If a mother’s waters break before the baby has reached full term, the medical term is preterm premature rupture of the membranes (PPROM).
If this happens early, before contractions start, it can – but does not always – trigger early labour.
Researchers at Duke University School of Medicine have found high numbers of bacteria at the site where membranes rupture, which are linked with the thinning of membranes.
If the bacteria are the cause rather than the consequence of early membrane rupture, it may be possible to develop new treatments or screen for women at risk, they say.
Study author Amy Murtha, associate professor of obstetrics and gynaecology at Duke University School of Medicine, said: “For instance, if we think that certain bacteria are associated with premature rupturing of the membranes, we can screen for this bacteria early in pregnancy.
“We then might be able to treat affected women with antibiotics and reduce their risk for PPROM.
“Our research is several steps away from this, but it gives us opportunities to explore potential targeted therapeutic interventions, which we lack in obstetrics.”
The researchers examined membrane samples in 48 women who had just given birth, including those with PPROM, those who had an early birth for other reasons, and those with babies born at full term.
The researchers found bacteria were present in all membranes, but the more bacteria present, the thinner the membranes, especially in women with PPROM.
Commenting on the study, Dr Patrick O’Brien, from the Royal College of Obstetricians and Gynaecologists, said it had been known for a while that bacterial infection was responsible for PPROM in some women.

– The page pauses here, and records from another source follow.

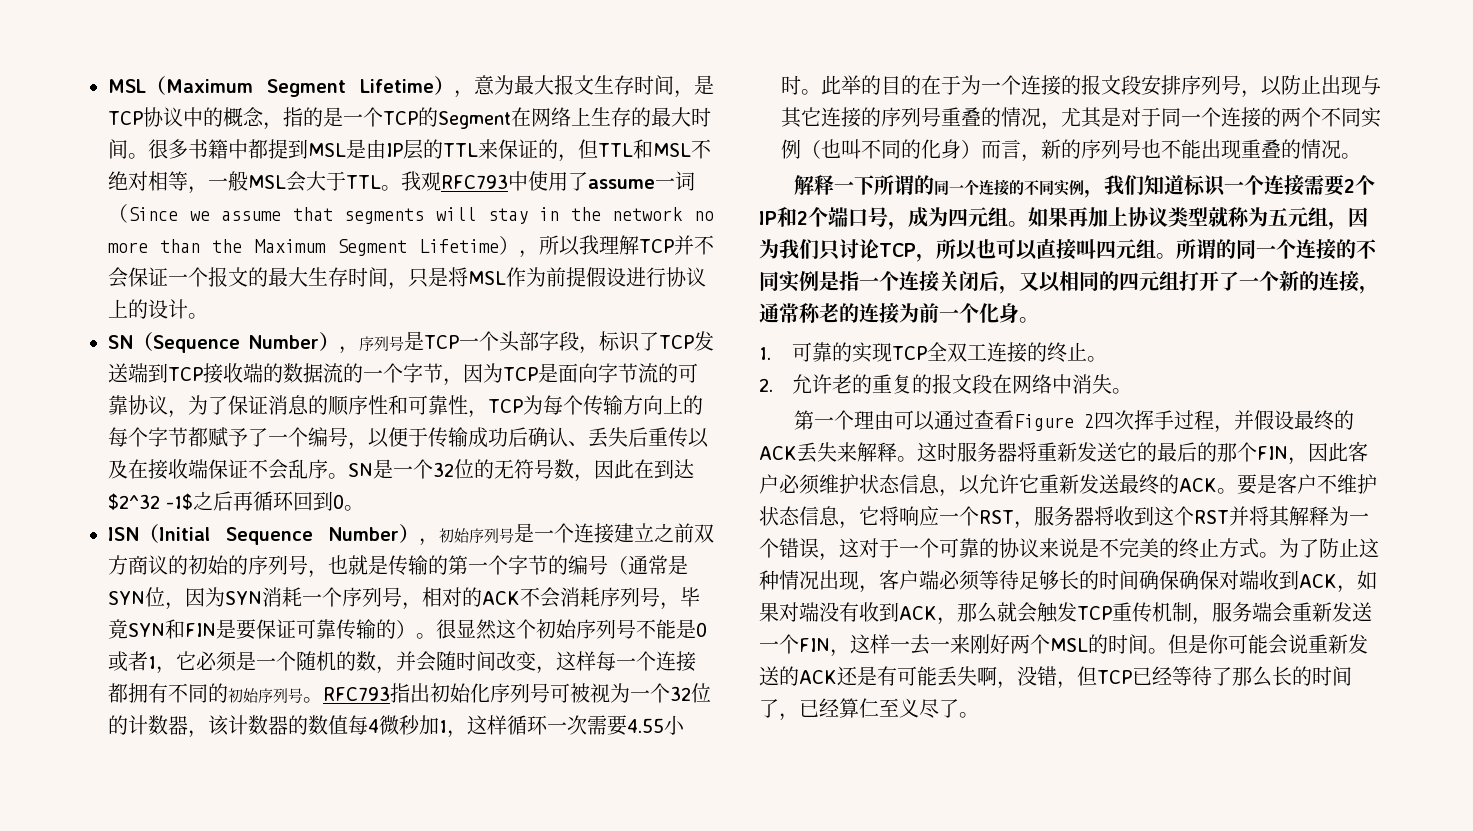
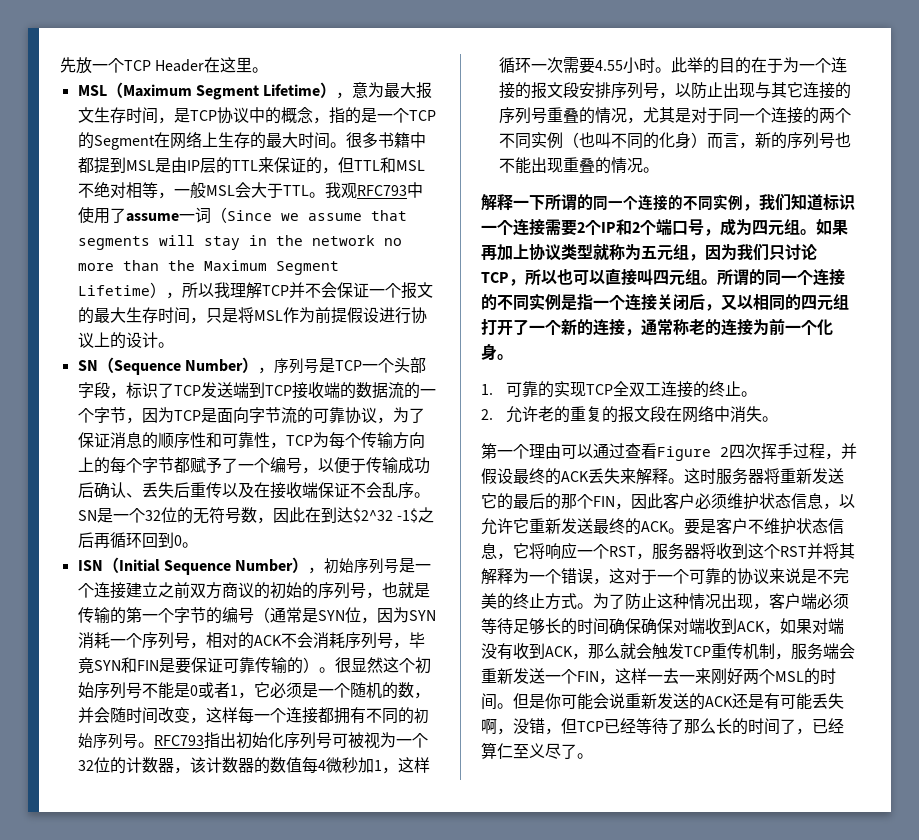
(108, 86) none -> [60,57,269,74] 先放一个TCP Header在这里。 //

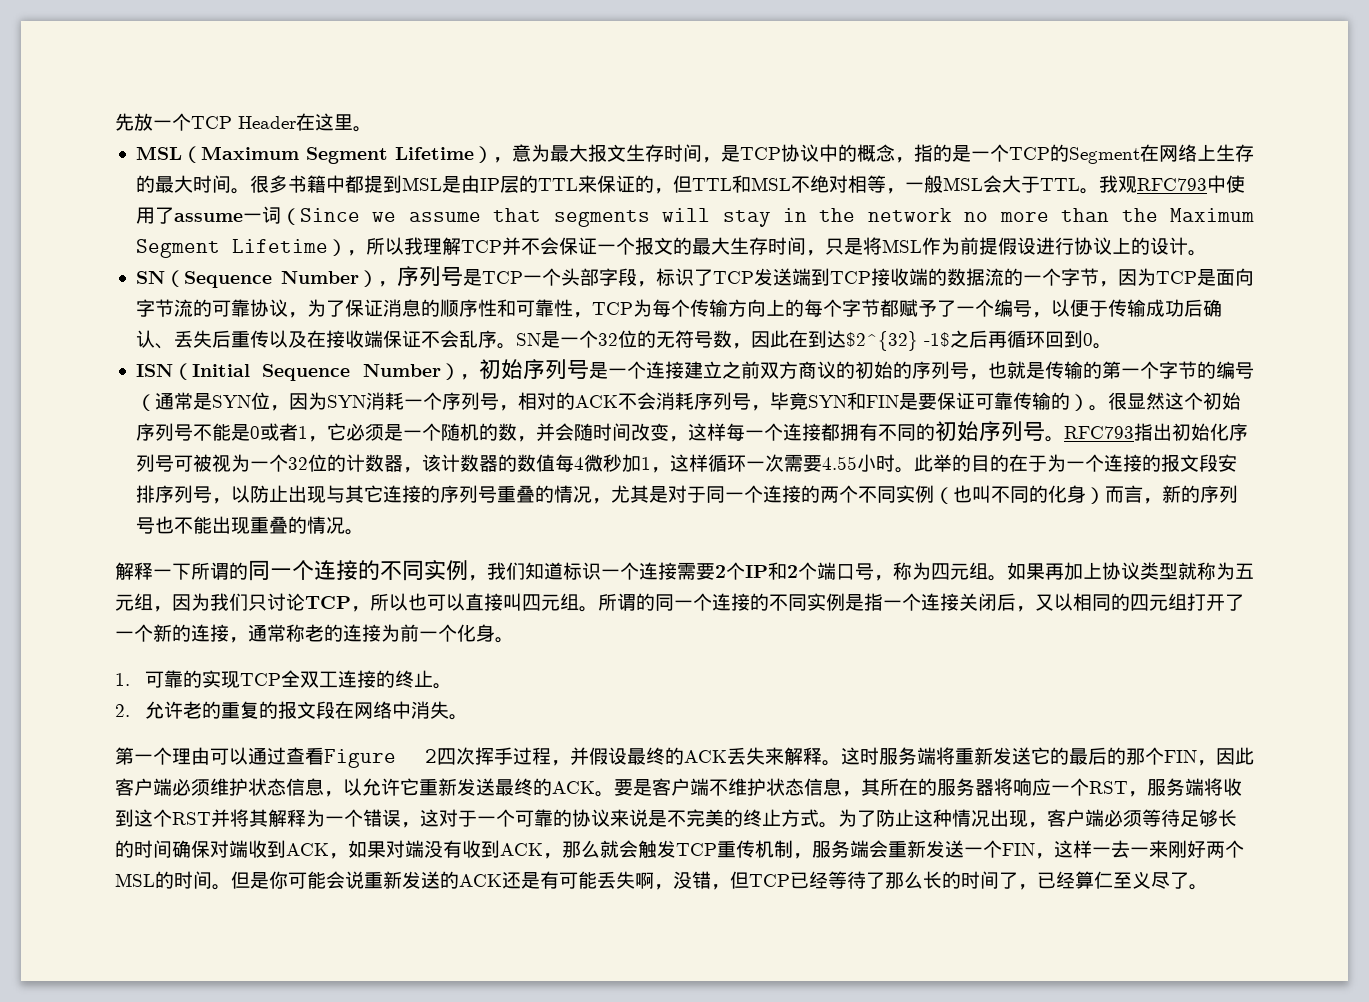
[352,508,393,523] $2^32 -> [845,331,918,351] $2^{32}
[720,218,736,236] 成 -> [893,562,912,580] 称
[748,469,764,484] 器 -> [917,747,936,765] 端
(695, 501) none -> [153,778,172,796] 端
(748, 526) none -> [690,778,709,796] 端
[513,543,529,559] 它 -> [861,778,994,796] 其所在的服务器
[684,544,700,559] 器 -> [1185,778,1204,796] 端
[641,618,673,635] 确保 -> (210, 849) none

He told BBC News: “We’ve long suspected and known that bacteria are involved in a large proportion of these women. What we really need to know now is to understand the detailed mechanism of how bacteria cause the waters to break.”
Duncan Wilbur, head of communications at the UK premature baby charity Bliss, added: “We welcome any research that helps us better understand the causes of preterm birth and identify those women at high risk.
“This study’s findings are really interesting and more research needs to be done to find treatments that will help prevention of premature birth.”